Top of MATERIAL SHOWN
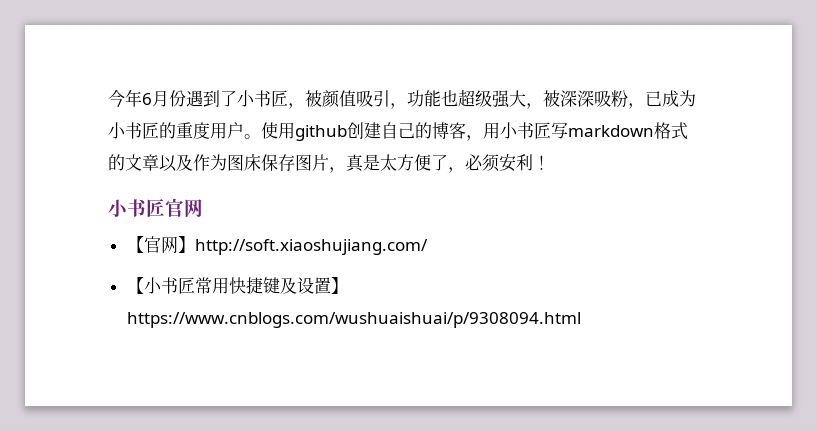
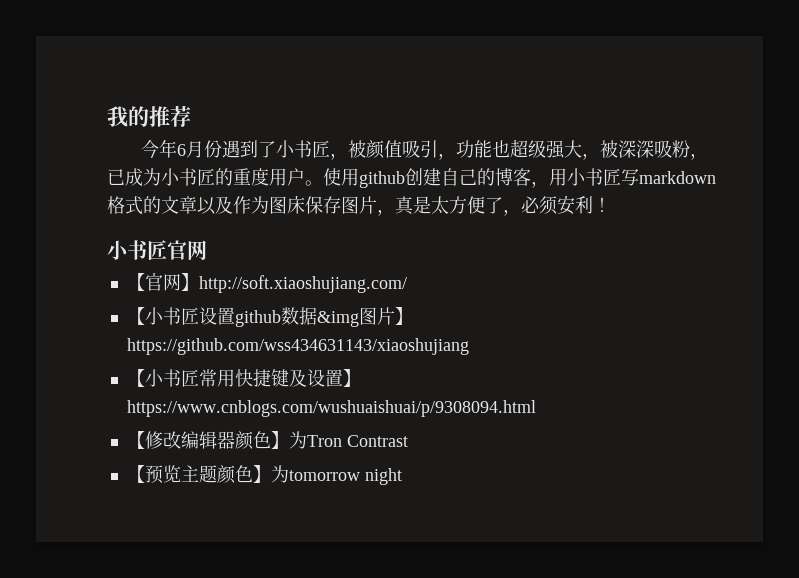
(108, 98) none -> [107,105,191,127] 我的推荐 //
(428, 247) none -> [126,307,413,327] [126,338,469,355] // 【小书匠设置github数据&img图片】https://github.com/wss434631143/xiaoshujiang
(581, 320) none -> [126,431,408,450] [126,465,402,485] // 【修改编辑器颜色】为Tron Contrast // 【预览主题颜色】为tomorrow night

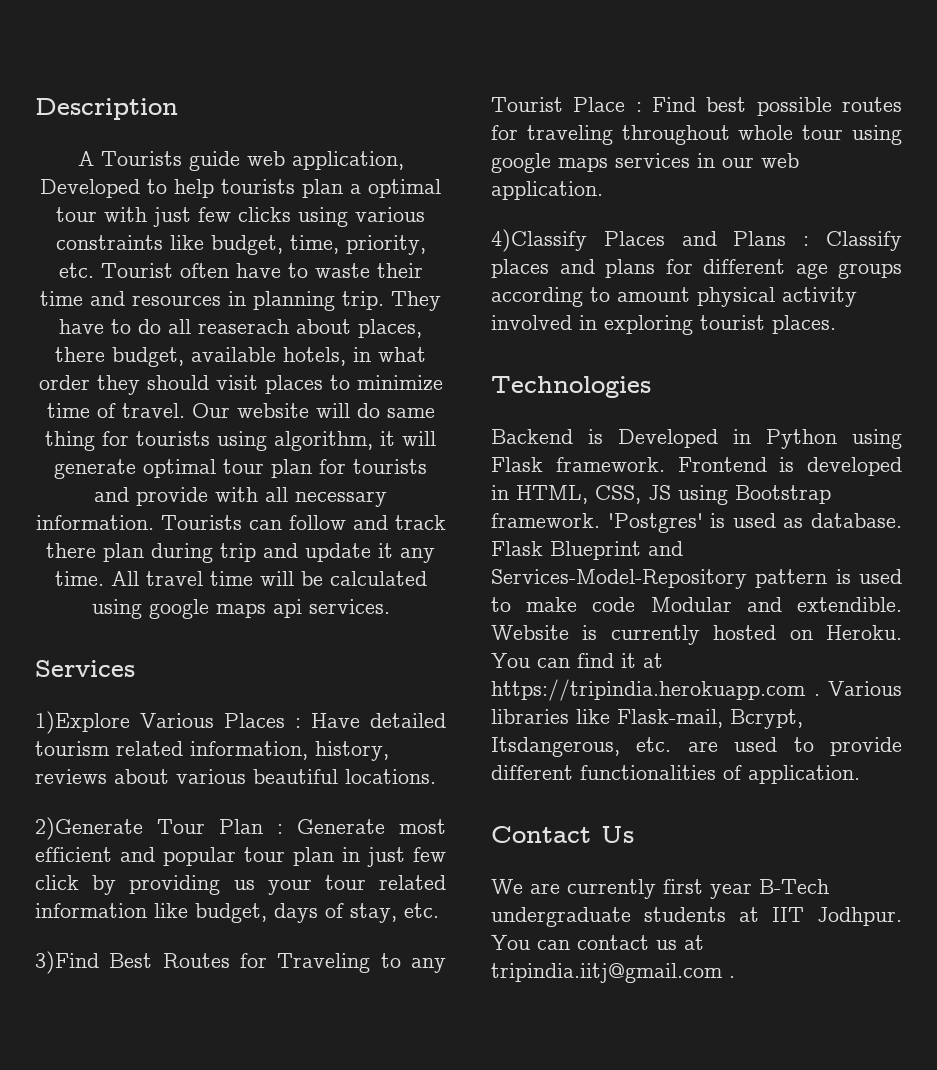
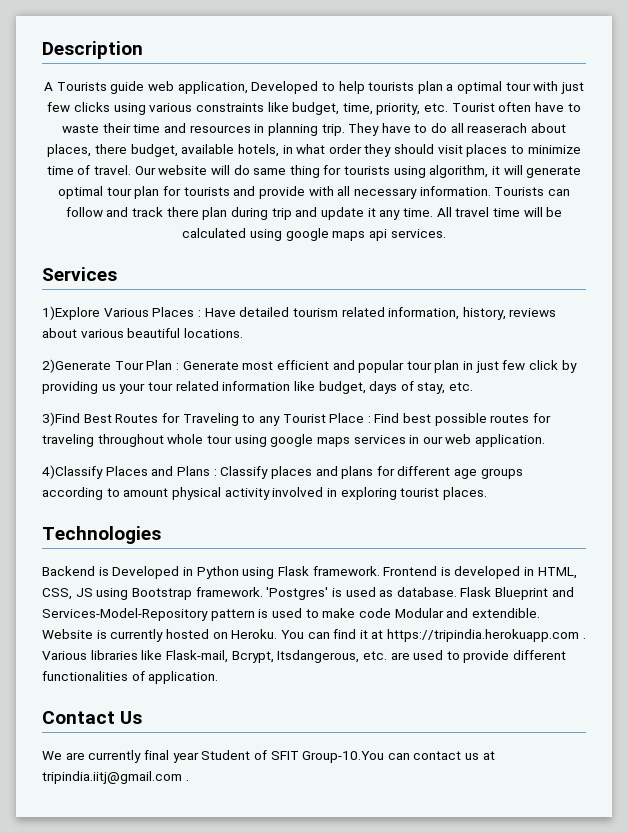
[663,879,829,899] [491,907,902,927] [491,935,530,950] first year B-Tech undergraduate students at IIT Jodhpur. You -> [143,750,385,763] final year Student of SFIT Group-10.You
Bottom of MATERIAL SHOWN
Top of MATERIAL SHOWN
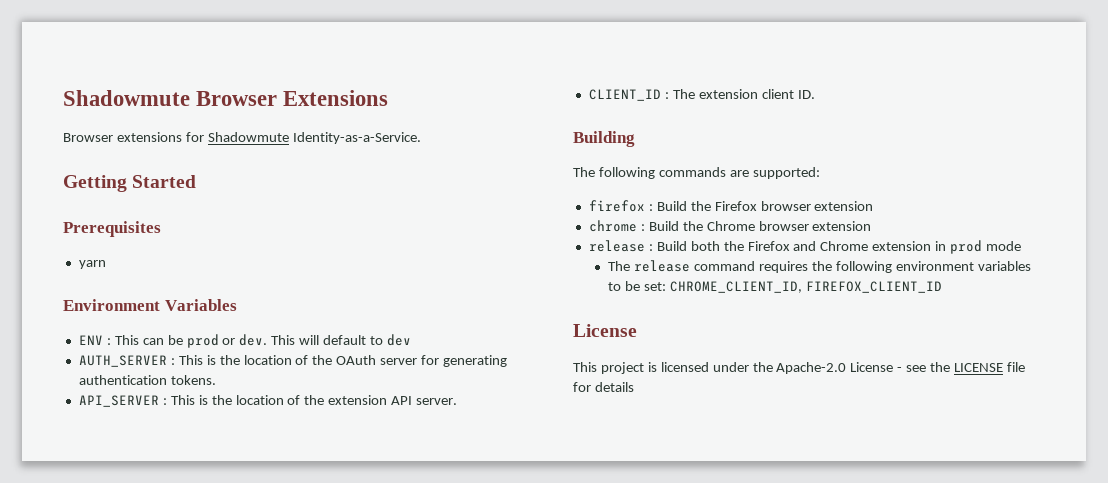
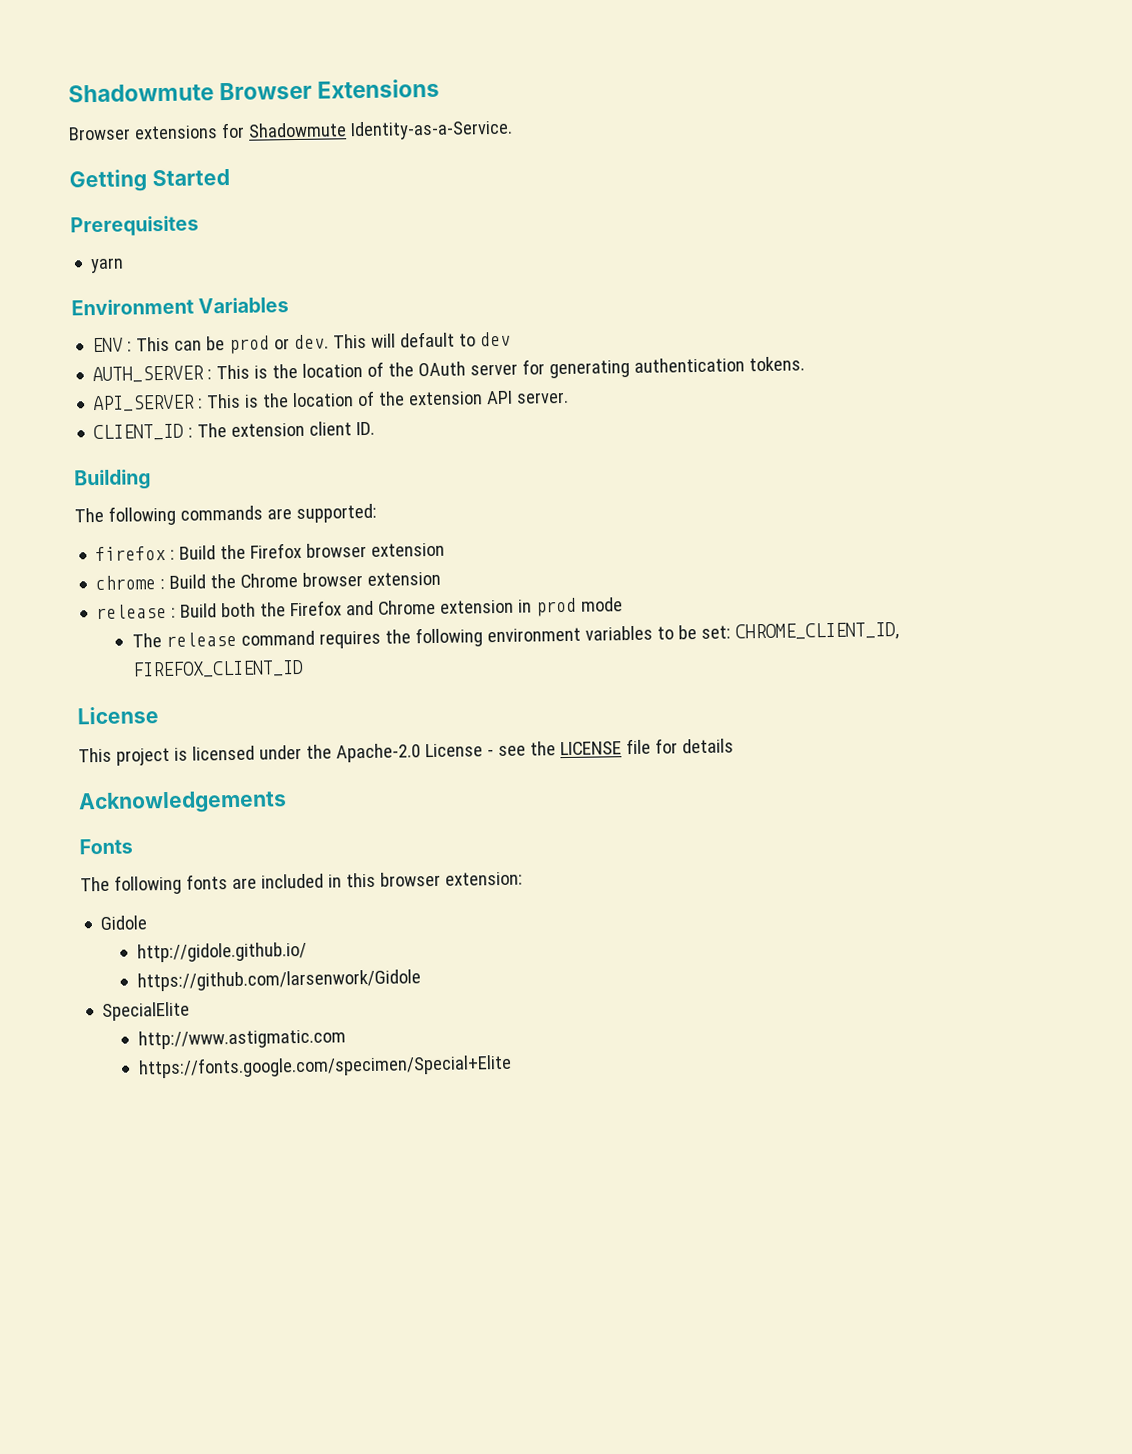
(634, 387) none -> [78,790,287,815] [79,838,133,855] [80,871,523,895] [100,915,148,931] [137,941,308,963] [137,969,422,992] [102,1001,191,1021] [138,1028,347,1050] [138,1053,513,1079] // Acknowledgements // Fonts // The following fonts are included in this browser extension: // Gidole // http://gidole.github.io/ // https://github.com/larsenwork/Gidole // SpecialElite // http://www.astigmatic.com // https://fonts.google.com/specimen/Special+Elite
Bottom of MATERIAL SHOWN
■ ASSIGNMENT ■
Tell me how many lines in the data include "none", giving only the number.

■ YOUR SOLUTION ■
4